Unraveling the cellular mechanisms of tissue regeneration based on colloidal supraball bio-adhesives

Abstract

Spherical aggregates of biocompatible mesoporous silica nanoparticles, known as supraballs (SBs), have been proposed as promising tissue adhesives, offering enhanced adhesion energy owing to their high specific surface area. Herein, we investigated the wound-healing mechanism of SBs achieved through nano-bridging at a cellular level. Lap shear tests on porcine skin exhibited improved wet adhesion as SB concentration increased. At 10 wt%, the adhesion strength reached approximately 37 kPa, surpassing that of fibrin glue (∼26 kPa). Hemocompatibility assessments showed non-hemolytic effects for both silica microparticles and SBs. In addition, SBs were validated to be biocompatible, exhibiting low immunogenicity, normal cell proliferation and migration, and degradability in cell media. In vivo results demonstrated that SB-treated wounds displayed accelerated wound closure, accompanied by earlier angiogenesis and low immune response, underscoring the potential of SBs as an effective tissue binder.

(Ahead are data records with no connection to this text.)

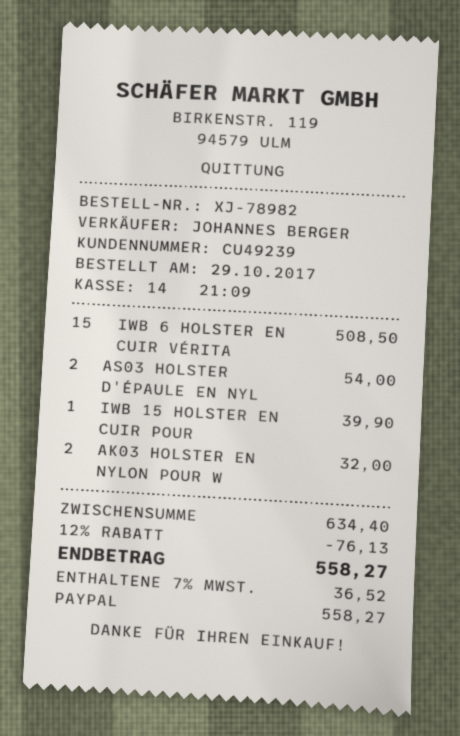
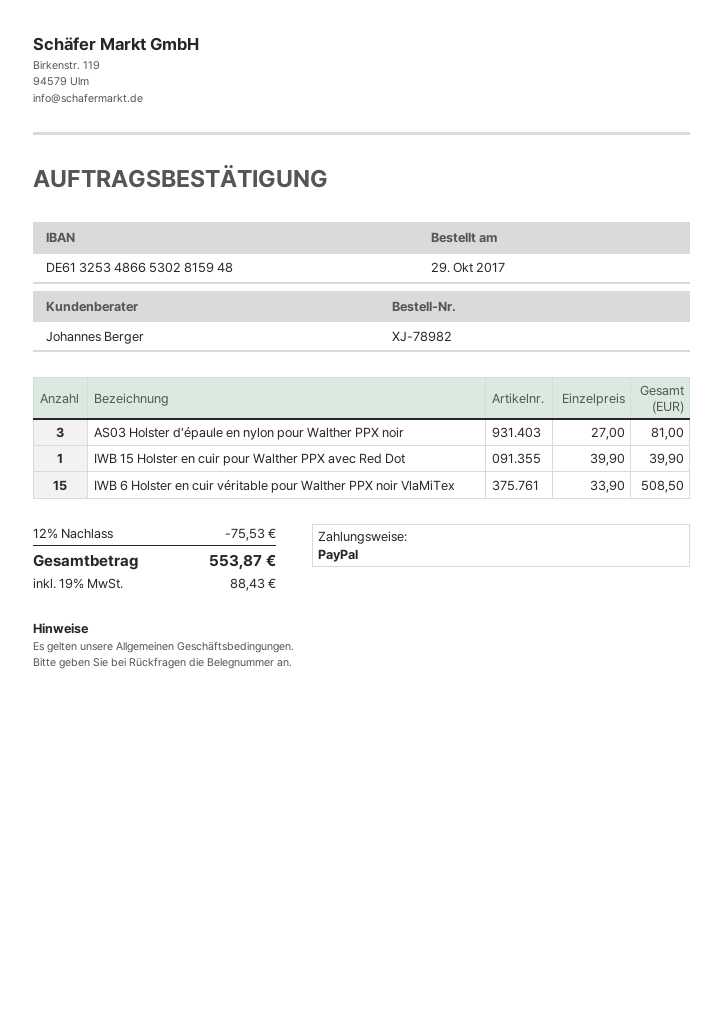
AS03 HOLSTER D'ÉPAULE EN NYL: 2 for 54.00 -> 3 for 81.00
AK03 HOLSTER EN NYLON POUR W: 2 for 32.00 -> none
discount: 12% = 76.13 -> 12% = 75.53
tax: 7% = 36.52 -> 19% = 88.43
total: 558.27 -> 553.87

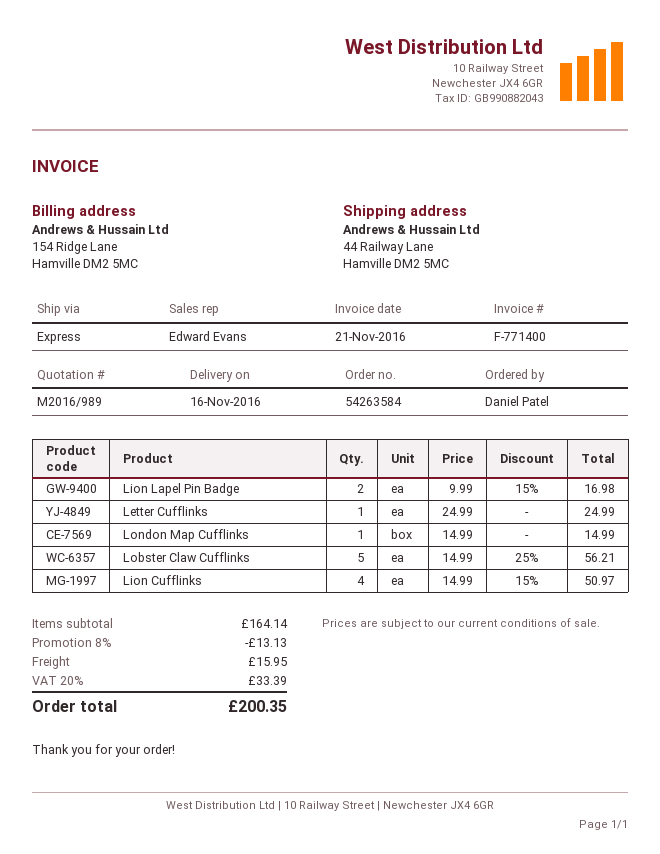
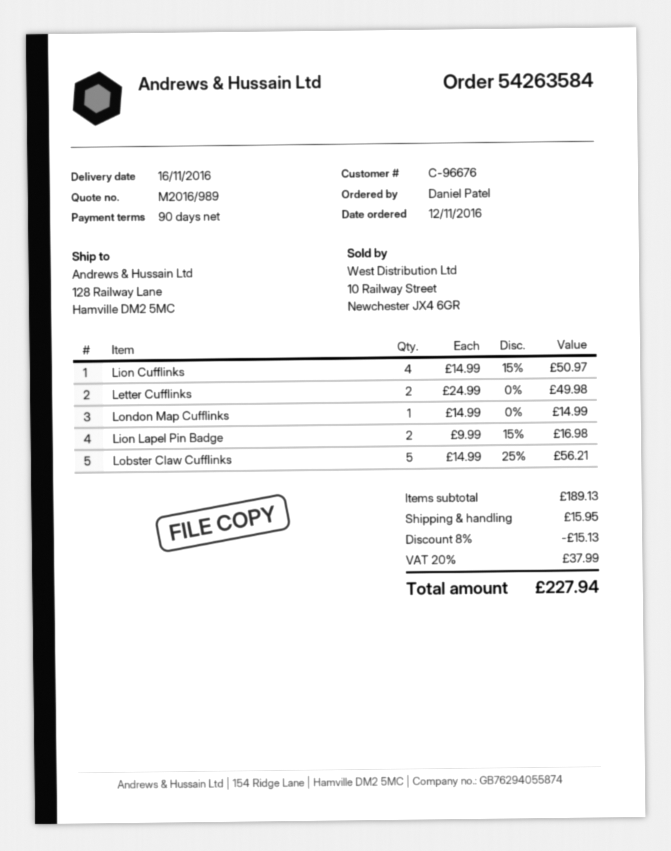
ship to: 44 Railway Lane, Hamville DM2 5MC -> 128 Railway Lane, Hamville DM2 5MC
Letter Cufflinks: 1 x 24.99 = 24.99 -> 2 x 24.99 = 49.98
subtotal: 164.14 -> 189.13
discount: 8% = 13.13 -> 8% = 15.13
tax: 20% = 33.39 -> 20% = 37.99
total: 200.35 -> 227.94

Further investigation of the healing mechanism was conducted by analyzing differentially expressed genes in cells representing epidermal and dermal areas, revealing notable distinctions between control and SB-treated samples. These variations are associated with cellular behavior and microvascular endothelial cell and keratinocyte proliferation. Taken together, these findings indicate that SBs have the capability to serve as efficient tissue adhesives. © 2024 Elsevier B.V.